(Image comparison data)

-- Opening Marker --

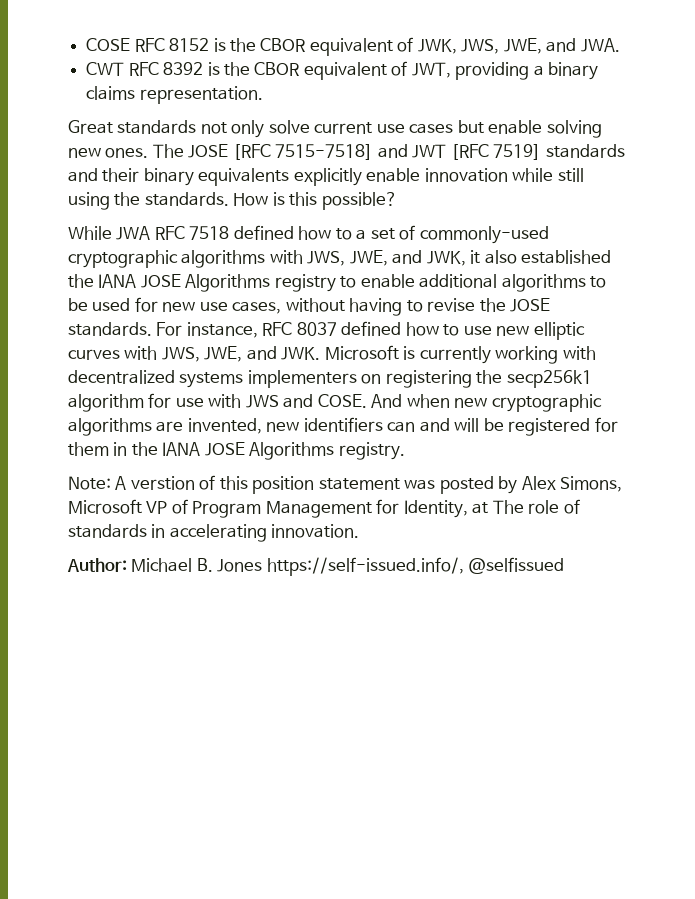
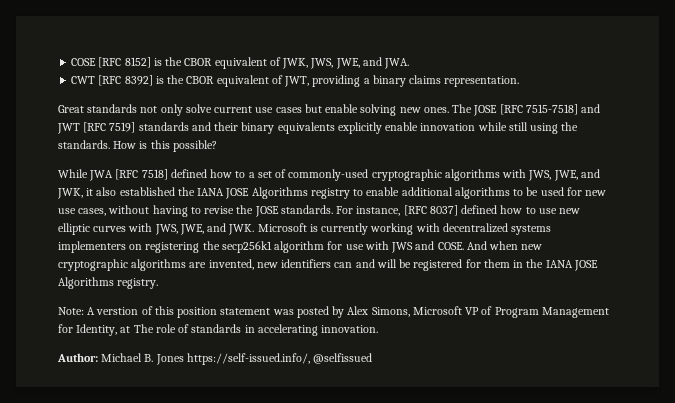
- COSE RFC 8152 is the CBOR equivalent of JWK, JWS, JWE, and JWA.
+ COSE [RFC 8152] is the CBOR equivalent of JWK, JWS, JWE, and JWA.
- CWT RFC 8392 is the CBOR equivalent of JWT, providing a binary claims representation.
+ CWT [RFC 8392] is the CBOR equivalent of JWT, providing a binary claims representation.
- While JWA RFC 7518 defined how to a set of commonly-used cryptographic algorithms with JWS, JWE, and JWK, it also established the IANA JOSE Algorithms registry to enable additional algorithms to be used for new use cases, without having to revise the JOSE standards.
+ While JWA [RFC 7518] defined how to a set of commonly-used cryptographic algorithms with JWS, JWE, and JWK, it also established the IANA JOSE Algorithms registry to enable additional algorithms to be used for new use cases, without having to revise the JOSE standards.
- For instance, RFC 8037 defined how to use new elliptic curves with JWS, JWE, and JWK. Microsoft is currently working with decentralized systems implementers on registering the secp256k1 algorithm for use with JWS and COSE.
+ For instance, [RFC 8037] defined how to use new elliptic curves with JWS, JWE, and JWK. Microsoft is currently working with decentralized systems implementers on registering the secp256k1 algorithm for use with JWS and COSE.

-- Closing Marker --
-- Opening Marker --

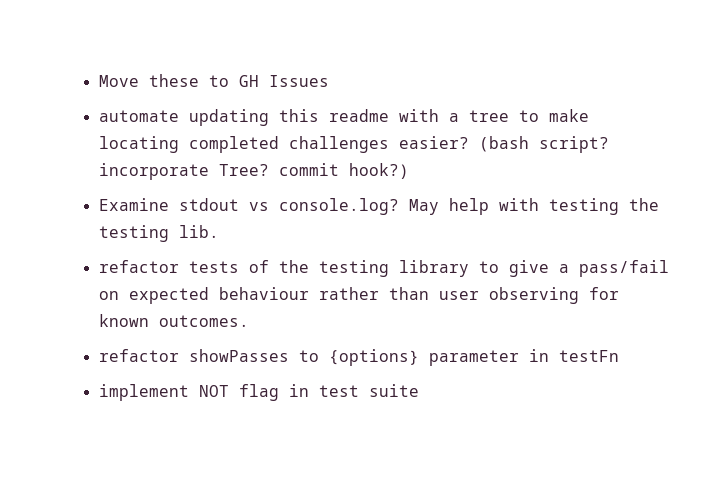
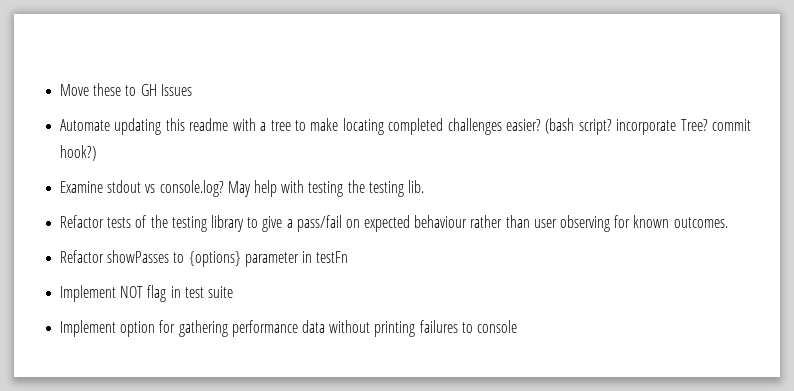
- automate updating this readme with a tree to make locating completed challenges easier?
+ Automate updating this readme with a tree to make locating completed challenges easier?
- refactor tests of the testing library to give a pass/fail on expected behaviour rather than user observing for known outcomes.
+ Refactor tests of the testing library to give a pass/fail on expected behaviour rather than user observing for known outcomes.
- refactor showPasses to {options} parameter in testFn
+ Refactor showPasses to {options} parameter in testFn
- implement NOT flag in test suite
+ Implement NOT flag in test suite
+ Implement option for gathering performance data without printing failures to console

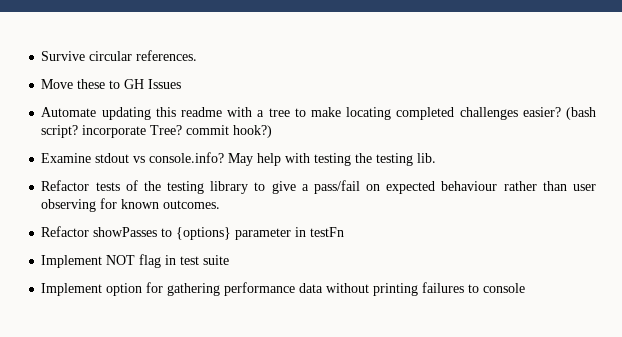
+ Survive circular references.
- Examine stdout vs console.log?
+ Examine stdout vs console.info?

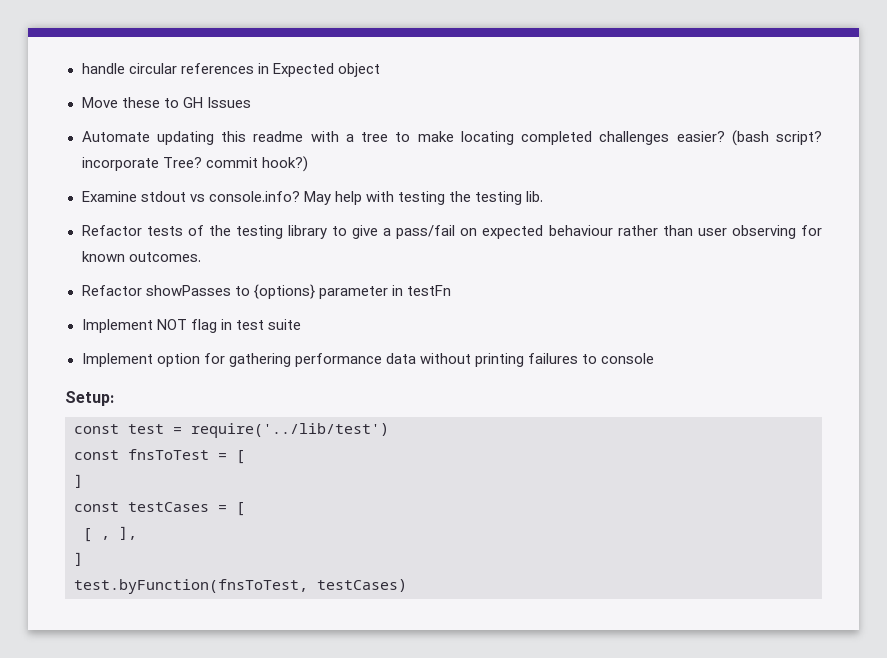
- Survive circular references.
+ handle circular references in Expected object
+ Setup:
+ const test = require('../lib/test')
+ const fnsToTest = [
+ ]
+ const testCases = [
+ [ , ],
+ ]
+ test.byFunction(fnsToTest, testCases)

-- Closing Marker --

§ **Problem requirements**:
From the data above, output exactly the lines between the one containing "While JWA [RFC" and the one containing "- For instance, RFC", counting both of them.

§ **Written response**:
+ While JWA [RFC 7518] defined how to a set of commonly-used cryptographic algorithms with JWS, JWE, and JWK, it also established the IANA JOSE Algorithms registry to enable additional algorithms to be used for new use cases, without having to revise the JOSE standards.
- For instance, RFC 8037 defined how to use new elliptic curves with JWS, JWE, and JWK. Microsoft is currently working with decentralized systems implementers on registering the secp256k1 algorithm for use with JWS and COSE.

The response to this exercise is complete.